Per Piperno: «rivoluzione è una delle parola più abusate che ci siano, perché viene dal concetto copernicano del ritorno di un oggetto celeste al posto dove era prima. Sarebbe meglio usare la parola che usa Polany: trasformazione radicale». Nella storia la rivoluzione come atto è l’opera classica della borghesia, mentre quello che occorre – secondo Piperno – è compiere la “rivoluzione” nel quotidiano: «il ’77 ha avuto quella potenza proprio perché noi già vivevamo esperienze di rivoluzione nel quotidiano».
Spesso, parlando di quel movimento, si ricerca in maniera troppo frettolosa il nesso tra vittoria e sconfitta. Secondo Cristina Morini, proprio grazie all’enorme portata rivoluzionaria di quel movimento, il capitalismo è stato messo in difficoltà: «il ‘77 non è stato sconfitto, perché il capitalismo ha dovuto profondamente ristrutturarsi per rigenerarsi dopo quella stagione». Il femminismo ne ha colto a pieno la possibilità di impostare le battaglie sul terreno della lunga durata, partendo innanzitutto dalla possibilità di fare una rivoluzione nei rapporti e porre la questione sul terreno della materialità delle vite.

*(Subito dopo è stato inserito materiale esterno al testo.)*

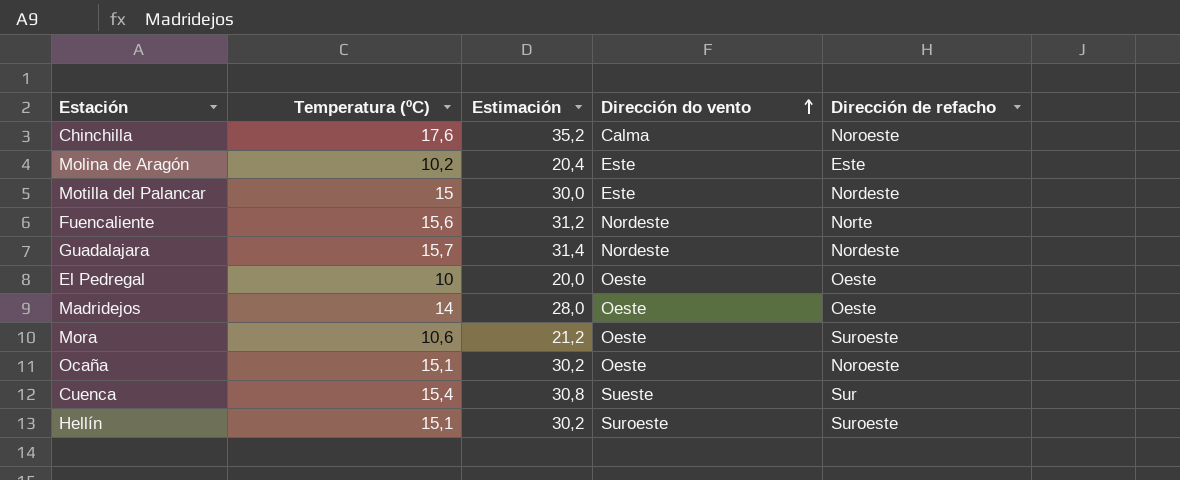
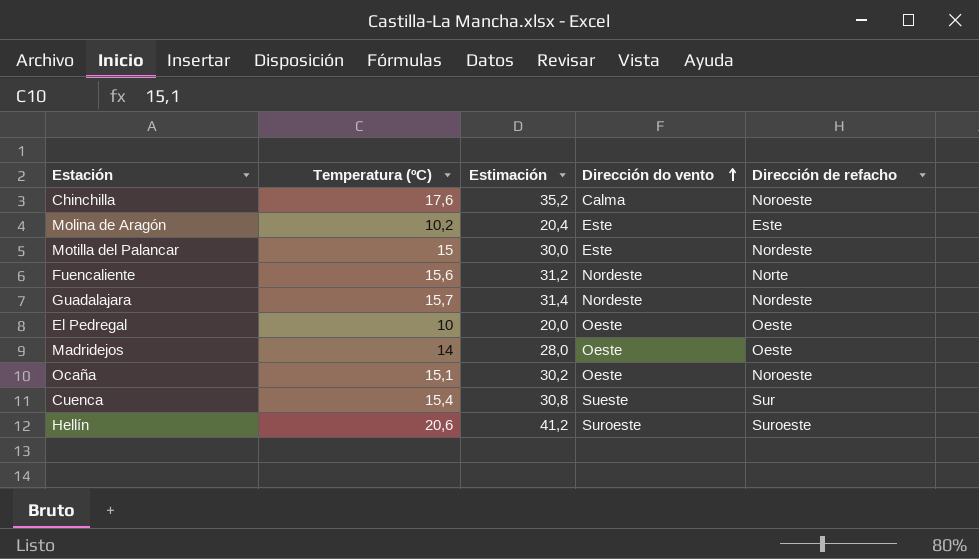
row Mora: 10,6 | 21,2 | Oeste | Suroeste -> none
Hellín | Temperatura (ºC): 15,1 -> 20,6
Hellín | Estimación: 30,2 -> 41,2

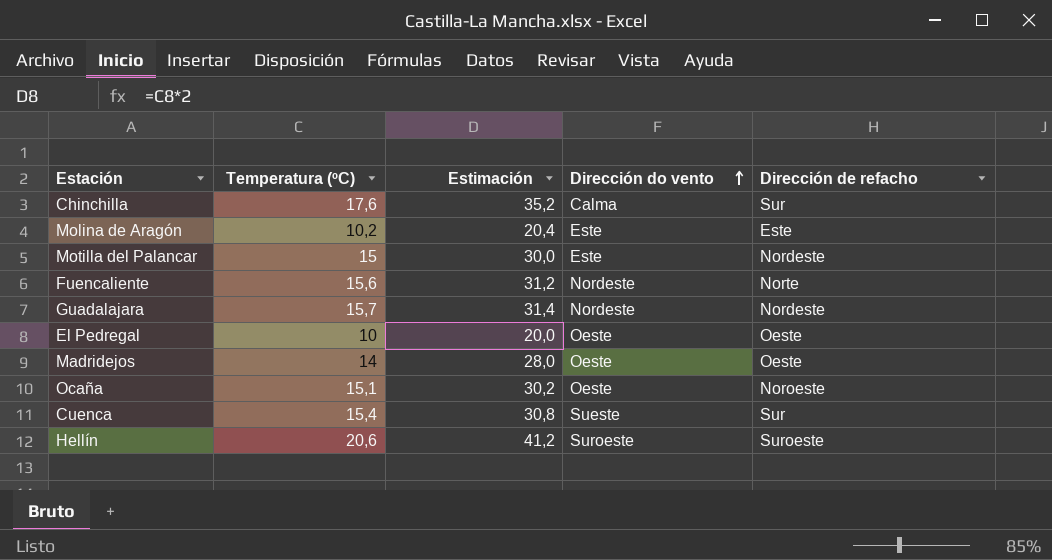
Chinchilla | Dirección de refacho: Noroeste -> Sur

Anche per Miliucci il tema della lunga durata è presente per comprendere a pieno le dinamiche del ’77: «noi avevamo rotto con la tradizione marxista leninista della presa del potere, ma quello che ci hanno insegnato successivamente gli zapatisti, la Rojava, o movimenti di lotta come No Tav e No Grandi Navi, è che la sottrazione di potere avviene nei territori, dove si instaurano elementi reali di contropotere». Se è vero che la fine del ‘77 come movimento di massa sarà segnata da due fattori, di segno opposto, ossia l'avanzata delle posizioni armatiste e la repressione da parte dei poteri costituiti che si abbatte su centinaia di donne e uomini, è vero anche che la cosiddetta continuità-discontinua ha permesso, negli anni ’80, di ottenere grandi vittorie, come ad esempio la chiusura delle centrali nucleari grazie al Movimenti Anti Anti.
Rispetto alla questione “terminologica” ha insistito anche Scalzone, che ha fatto esplicito riferimento ad una sospensione dell’inerzia dei poteri semantici costituiti, soprattutto a proposito di quel lessico che ha connotato la storia della “sinistra”: socialismo, lavoro, ma anche rivoluzione. Citando Lefebvre e riferendosi alla sinistra tradizionale dice Scalzone: «parlano di Marx e di marxismo, ma al loro interno hanno Ferdinand Lassalle ed il capitalismo come amico naturale della classe operaia». In questo contesto è necessario, secondo Scalzone, che proprio a partire da lessico e concetti i movimenti si interroghino non solamente sul loro passato, ma anche – e soprattutto – su loro presente e futuro.